Personal Data Protection in Online Systems - Part 1/2 Security Vulnerabilities

The UK's Information Commissioner's Office (ICO) published a report in mid May about the most common classes of IT security vulnerabilities in online systems that result in failures to secure personal data.

The cover from the ICO report

The seventh data protection principle requires organisations to take appropriate measures to safeguard personal data. It states "Appropriate technical and organisational measures shall be taken against unauthorised or unlawful processing of personal data and against accidental loss or destruction of, or damage to, personal data".

Protecting Personal Data in Online Services: Learning From the Mistakes of Others describes the issues most commonly found to have been the root causes of inadequate protection of personal data in online systems.

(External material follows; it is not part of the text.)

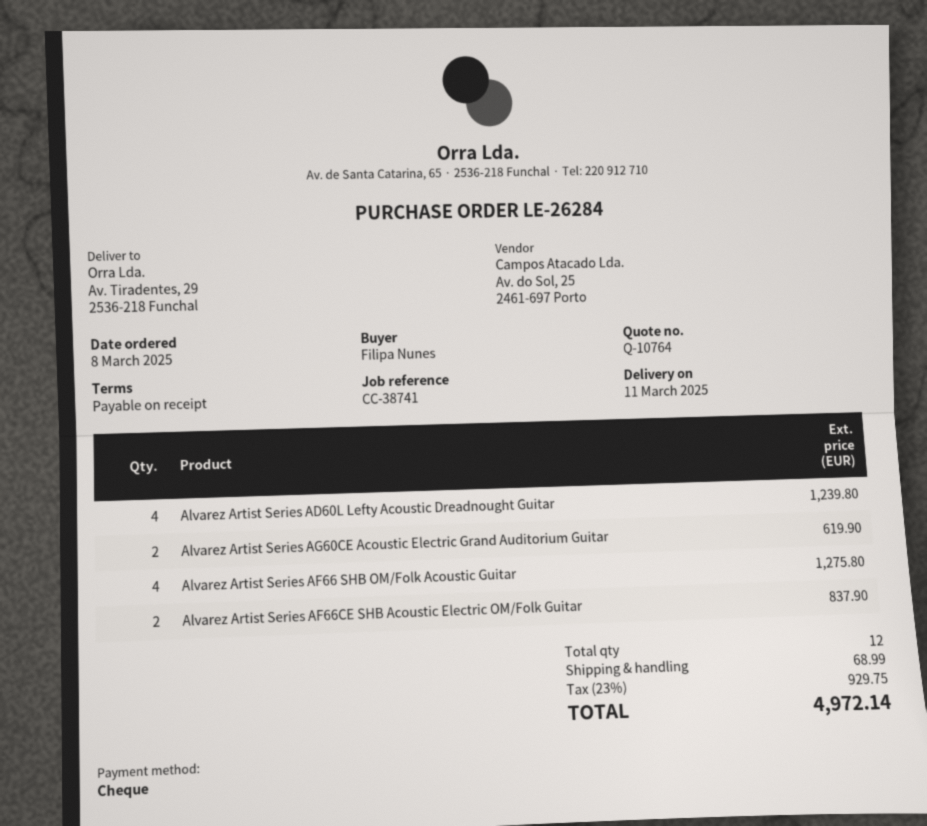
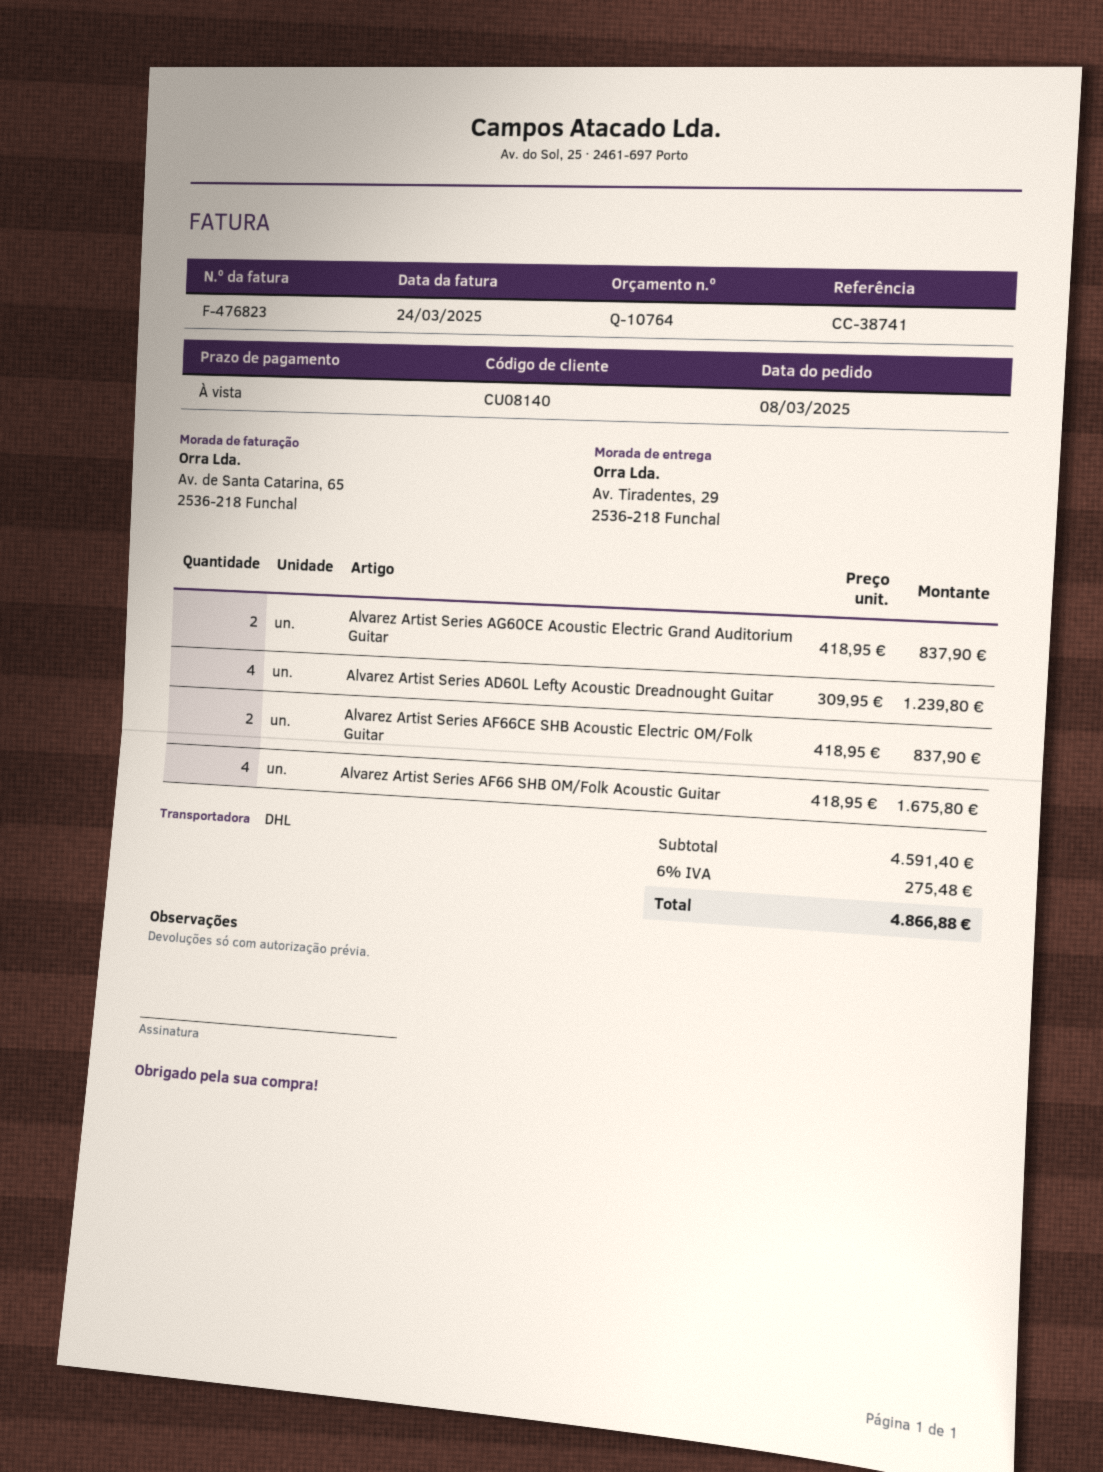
Alvarez Artist Series AG60CE Acoustic Electric Grand Auditorium Guitar: 2 for 619.90 -> 2 for 837.90
Alvarez Artist Series AF66 SHB OM/Folk Acoustic Guitar: 4 for 1275.80 -> 4 for 1675.80
shipping: 68.99 -> none
tax: 23% = 929.75 -> 6% = 275.48
total: 4972.14 -> 4866.88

There are some issues clearly related to poor management control such as incorrect decommissioning of business processes and inappropriate locations for processing of data. The other issues are more technical but are all the types of things well-organised and careful organisations ought to be getting right already.

I was interested to check which of these relate to infrastructure (I/S) components and which to applications (Apps). For the latter, also whether the latter appear in the OWASP Top Ten most critical risks.

Issue ICO Security Report Component OWASP Top Ten 1013
I/S App
Failure to keep software security up to date Y Y A9 Using components with known vulnerabilities
Lack of protection from SQL injection Y A1 Injection
Exposure of unnecessary protocols & services Y - -
Exposure of decommissioned software/services Y Y - -
Insecure storage of passwords Y A6 Sensitive data exposure
Failure to encrypt online communications Y Y A6 Sensitive data exposure
Processing data in inappropriate locations Y - -
Use of default credentials including passwords Y Y A5 Security misconfiguration

We can see there is a mixture of infrastructure and application security issues, and that some issues span both of these categorisations.

Simon Rice, ICO Group Manager, blogged about the release of the report, password storage, SQL injection, and answers questions about the report in a video interview.

Tomorrow, I will list the security controls for each issue, as discussed in the report.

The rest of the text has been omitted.